Влад Гагин. крошки
Пойми, брат, они хороши
только в том, чтобы бить беззащитных
слонов, черепах и гиен.
Говорю со знанием дела как самый хилый
мыслящий тростничок посреди спорткласса.
Почему так случилось? Не знаю, не было хлеба,
не было толком зрелищ, не было ножен.
Но также не было и разговоров о важном!
Поэтому побежали быстрей к новостройкам.
Будем пить пиво Седой Урал на этих
длинных балконах под мартовским солнцем.
Пойми, брат, мне пришлось рассыпать хлебные крошки,
я должен был заранее спиздить хлебные крошки,
зная, что близится голод и лес неизбежен,
зная, что моим братикам и сестричкам
нужно будет найти дорогу обратно.
Поэтому я разговаривал с морем.
Поэтому научился разговаривать с книгой.
Разбойники теперь по
избегают встречаться со мной взглядом,
хотя я расхлябанная болтовня да и только
разговоры о
про то, кто где и как блевал, кто обосрался
в ванной, а кто постеснялся спрашивать ключик,
ведущий в земли освобождения, понимаешь?
Потому что у воспитателя есть воспитатель.
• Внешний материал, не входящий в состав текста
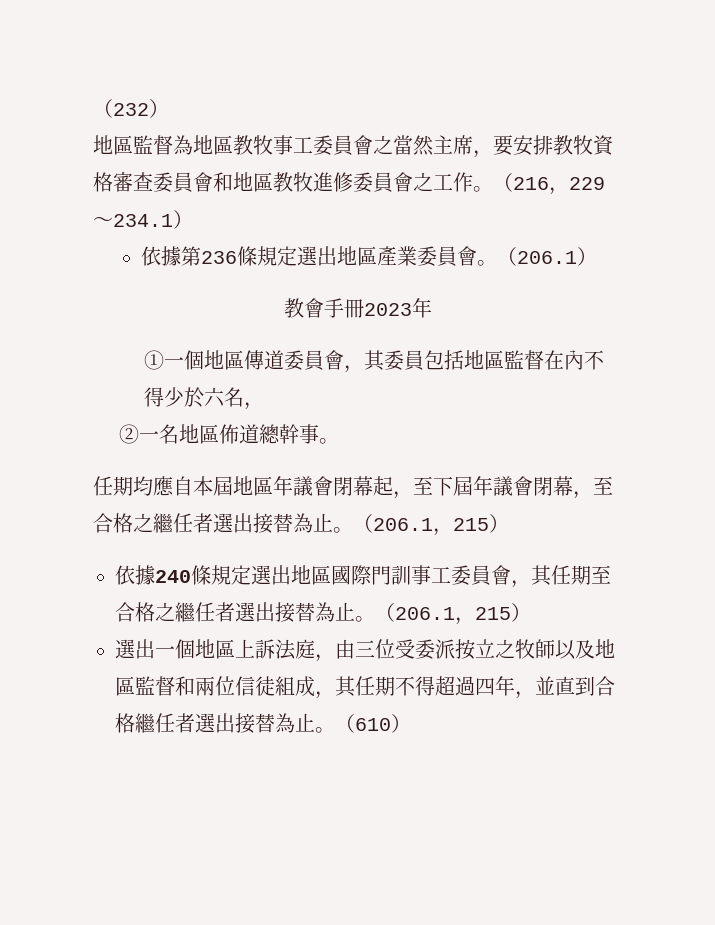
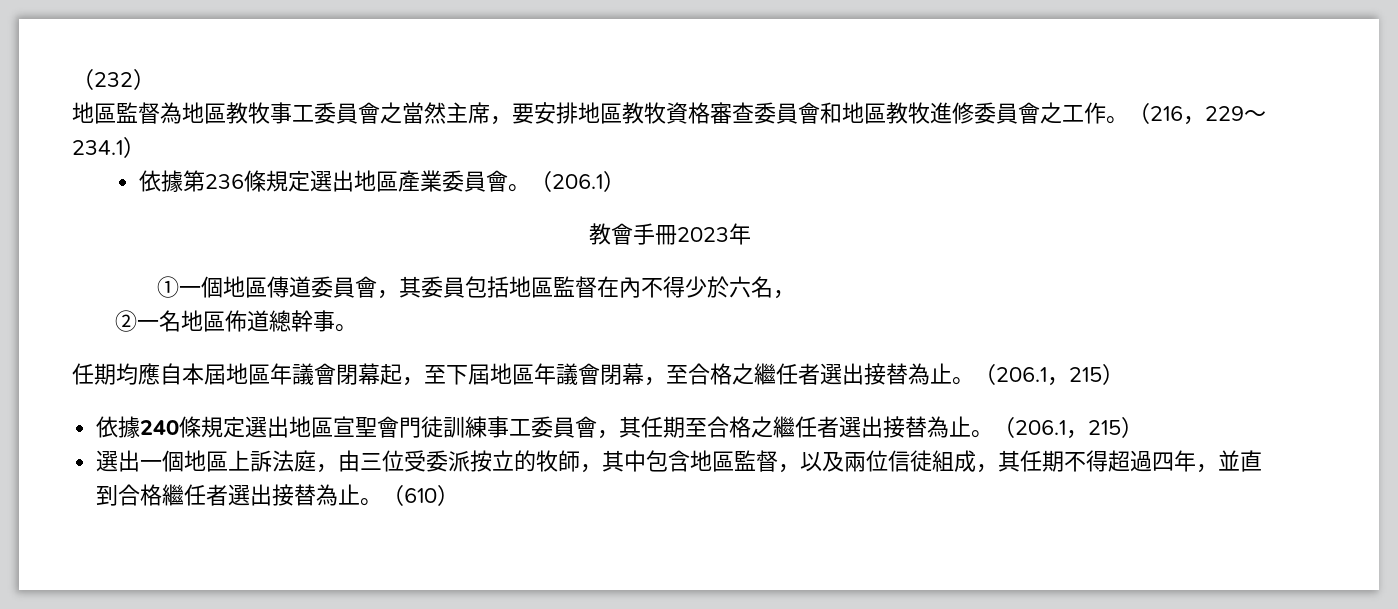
- 地區監督為地區教牧事工委員會之當然主席，要安排教牧資格審查委員會和地區教牧進修委員會之工作。
+ 地區監督為地區教牧事工委員會之當然主席，要安排地區教牧資格審查委員會和地區教牧進修委員會之工作。
- 任期均應自本屆地區年議會閉幕起，至下屆年議會閉幕，至合格之繼任者選出接替為止。
+ 任期均應自本屆地區年議會閉幕起，至下屆地區年議會閉幕，至合格之繼任者選出接替為止。
- 依據240條規定選出地區國際門訓事工委員會，其任期至合格之繼任者選出接替為止。
+ 依據240條規定選出地區宣聖會門徒訓練事工委員會，其任期至合格之繼任者選出接替為止。
- 選出一個地區上訴法庭，由三位受委派按立之牧師以及地區監督和兩位信徒組成，其任期不得超過四年，並直到合格繼任者選出接替為止。
+ 選出一個地區上訴法庭，由三位受委派按立的牧師，其中包含地區監督，以及兩位信徒組成，其任期不得超過四年，並直到合格繼任者選出接替為止。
Никому ведь не хочется, чтоб воспитатель узнал,
что ты подходил к воспитателю, спрашивал ключик.
Желуди падают в парке. Призрак дедушки, белки.
Слово «байтов» в последнее время стало неоднозначным.
Я грустила по этому поводу четыре минуты,
словно кристально чистый воздух заходит
ко мне в организм по специальной невидимой трубке.
Я стою на опушке; вокруг — лисы.
Не могу не говорить о войне и в то же
самое время не могу говорить
о войне. Но будут свидетели, будут.
Будут свидетели, будут.
И неважно, куда нам придется смотаться
вдоль или поперек обреченного континента.
Во мне очень много жестокости, я обезьяна,
которую на протяжении долгих лет заставляли
мяться в семейном ситкоме, я взбунтовалась
и расцарапала эти счастливые лица.
Вернее, просто глупые лица, вернее,
лица жестоких детей, задремавших
в знойный денек, с лопнувшим баблгамом…
Лучше всё же съебаться, пока они не проснулись.
Во временный угол, где как будто специально
для меня открывают очередной продвинутый книжный.
Тогда почему я пишу стихи для скончавшейся мыши?
И где мне найти дорогу, какие там крошки?
Крошка, пойми, какие тут крошки…
Я лежу в духоте и слушаю голос
про проделки Минобороны. Хочется сигарету.
Кончились дни. Началась сплошная россия.
Я помню о своей боли, но уже не так интенсивно.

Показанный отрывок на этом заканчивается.